◆ Task goal
Find every line in the records below that holds the word "none", and copy it out.

◆ Data for analysis
▬▬▬▬▬▬▬▬▬▬

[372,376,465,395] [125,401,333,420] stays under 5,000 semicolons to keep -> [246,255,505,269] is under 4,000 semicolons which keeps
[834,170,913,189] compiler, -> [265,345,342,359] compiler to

▬▬▬▬▬▬▬▬▬▬

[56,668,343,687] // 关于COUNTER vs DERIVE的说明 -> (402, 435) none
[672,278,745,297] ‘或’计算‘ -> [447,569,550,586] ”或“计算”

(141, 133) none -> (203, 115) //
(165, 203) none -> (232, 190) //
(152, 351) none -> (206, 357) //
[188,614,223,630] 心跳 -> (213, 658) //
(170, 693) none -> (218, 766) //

▬▬▬▬▬▬▬▬▬▬

◆ Response to this task
[56,668,343,687] // 关于COUNTER vs DERIVE的说明 -> (402, 435) none
(141, 133) none -> (203, 115) //
(165, 203) none -> (232, 190) //
(152, 351) none -> (206, 357) //
(170, 693) none -> (218, 766) //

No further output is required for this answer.